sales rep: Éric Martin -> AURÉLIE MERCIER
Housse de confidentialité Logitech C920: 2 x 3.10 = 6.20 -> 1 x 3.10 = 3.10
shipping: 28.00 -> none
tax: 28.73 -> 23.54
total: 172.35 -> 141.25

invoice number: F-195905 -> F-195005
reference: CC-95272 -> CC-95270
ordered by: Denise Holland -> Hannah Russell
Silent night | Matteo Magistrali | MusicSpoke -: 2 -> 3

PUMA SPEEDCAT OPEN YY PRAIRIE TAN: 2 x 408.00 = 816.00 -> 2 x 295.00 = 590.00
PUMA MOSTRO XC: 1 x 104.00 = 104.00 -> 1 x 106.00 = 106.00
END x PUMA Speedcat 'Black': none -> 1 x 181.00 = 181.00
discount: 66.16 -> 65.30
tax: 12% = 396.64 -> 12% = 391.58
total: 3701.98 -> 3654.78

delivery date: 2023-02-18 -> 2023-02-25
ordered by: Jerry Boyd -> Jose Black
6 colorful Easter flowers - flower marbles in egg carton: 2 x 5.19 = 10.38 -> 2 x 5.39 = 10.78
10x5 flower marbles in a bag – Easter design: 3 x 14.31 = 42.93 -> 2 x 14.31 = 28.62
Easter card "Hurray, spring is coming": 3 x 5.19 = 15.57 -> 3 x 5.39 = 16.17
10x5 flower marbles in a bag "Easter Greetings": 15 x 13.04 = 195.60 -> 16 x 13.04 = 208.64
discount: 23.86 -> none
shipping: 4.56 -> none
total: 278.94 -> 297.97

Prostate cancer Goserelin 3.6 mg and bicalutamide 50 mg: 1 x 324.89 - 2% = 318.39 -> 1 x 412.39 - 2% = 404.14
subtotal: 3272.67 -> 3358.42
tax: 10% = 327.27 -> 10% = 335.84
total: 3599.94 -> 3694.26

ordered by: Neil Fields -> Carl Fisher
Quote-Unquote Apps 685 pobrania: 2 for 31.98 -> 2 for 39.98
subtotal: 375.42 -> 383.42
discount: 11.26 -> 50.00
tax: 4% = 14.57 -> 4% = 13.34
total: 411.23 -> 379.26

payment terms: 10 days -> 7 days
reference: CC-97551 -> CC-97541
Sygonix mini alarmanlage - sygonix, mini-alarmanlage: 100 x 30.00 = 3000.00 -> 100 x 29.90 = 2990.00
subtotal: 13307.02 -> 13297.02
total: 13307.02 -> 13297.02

....

(Task instructions)
Only lines that hold the string "discount" belong in the answer, so copy every one of them from the records.

(Result)
discount: 66.16 -> 65.30
discount: 23.86 -> none
discount: 11.26 -> 50.00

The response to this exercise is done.